(Modification records)
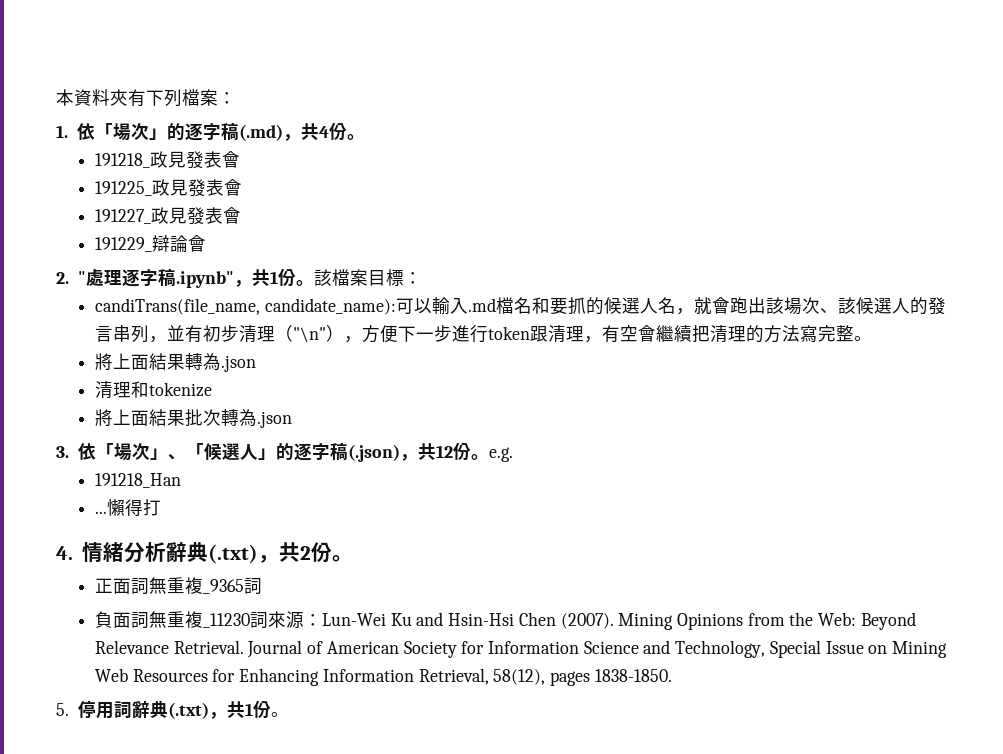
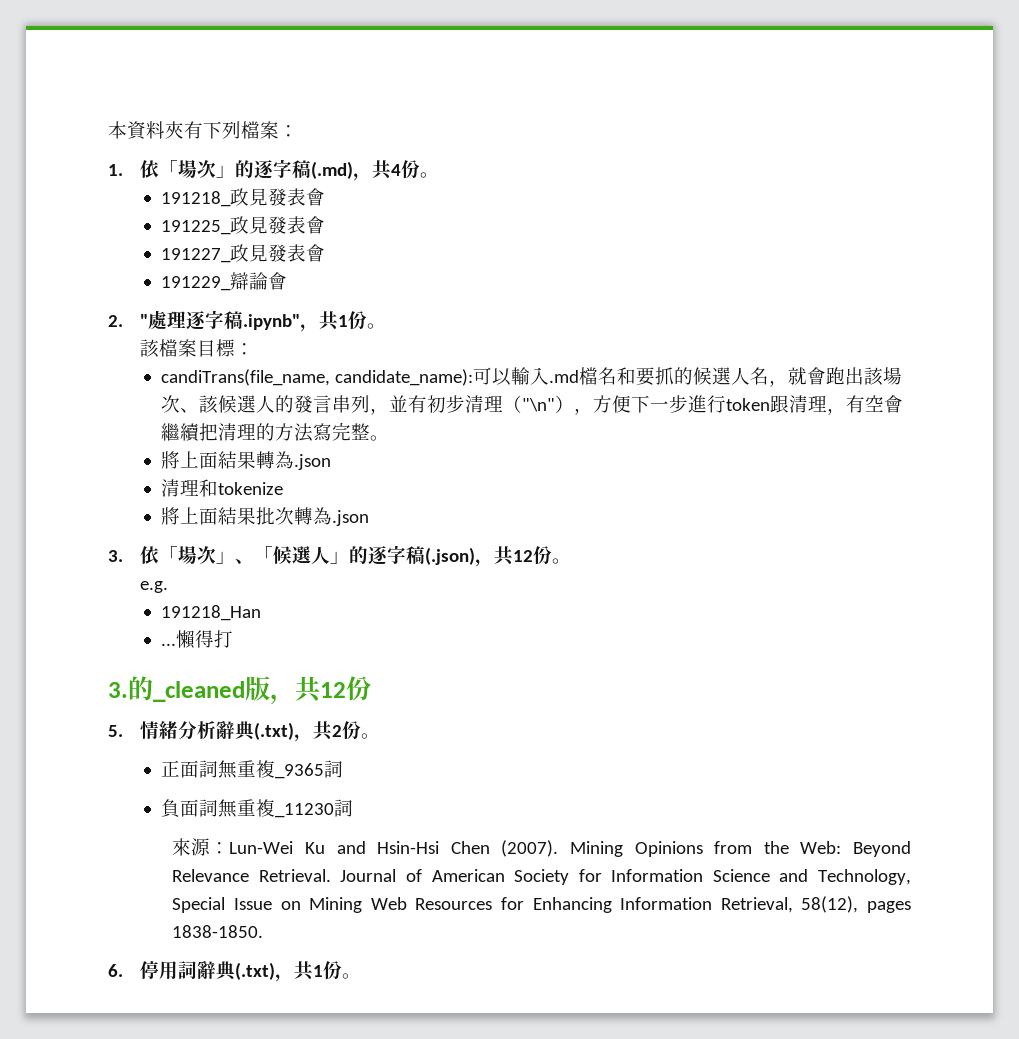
- 2. "處理逐字稿.ipynb"，共1份。該檔案目標：
+ 2. "處理逐字稿.ipynb"，共1份。
+ 該檔案目標：
- 3.依「場次」、「候選人」的逐字稿(.json)，共12份。e.g.
+ 3.依「場次」、「候選人」的逐字稿(.json)，共12份。
+ e.g.
- 4.情緒分析辭典(.txt)，共2份。
+ 3.的_cleaned版，共12份
+ 5.情緒分析辭典(.txt)，共2份。
- 負面詞無重複_11230詞來源：Lun-Wei Ku and Hsin-Hsi Chen (2007).
+ 負面詞無重複_11230詞
+ 來源：Lun-Wei Ku and Hsin-Hsi Chen (2007).
- 5.停用詞辭典(.txt)，共1份。
+ 6.停用詞辭典(.txt)，共1份。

**ASSIGNMENT:** The entries are to be copied exactly, and each image is to be omitted.

**WRITTEN RESPONSE:**
- 2. "處理逐字稿.ipynb"，共1份。該檔案目標：
+ 2. "處理逐字稿.ipynb"，共1份。
+ 該檔案目標：
- 3.依「場次」、「候選人」的逐字稿(.json)，共12份。e.g.
+ 3.依「場次」、「候選人」的逐字稿(.json)，共12份。
+ e.g.
- 4.情緒分析辭典(.txt)，共2份。
+ 3.的_cleaned版，共12份
+ 5.情緒分析辭典(.txt)，共2份。
- 負面詞無重複_11230詞來源：Lun-Wei Ku and Hsin-Hsi Chen (2007).
+ 負面詞無重複_11230詞
+ 來源：Lun-Wei Ku and Hsin-Hsi Chen (2007).
- 5.停用詞辭典(.txt)，共1份。
+ 6.停用詞辭典(.txt)，共1份。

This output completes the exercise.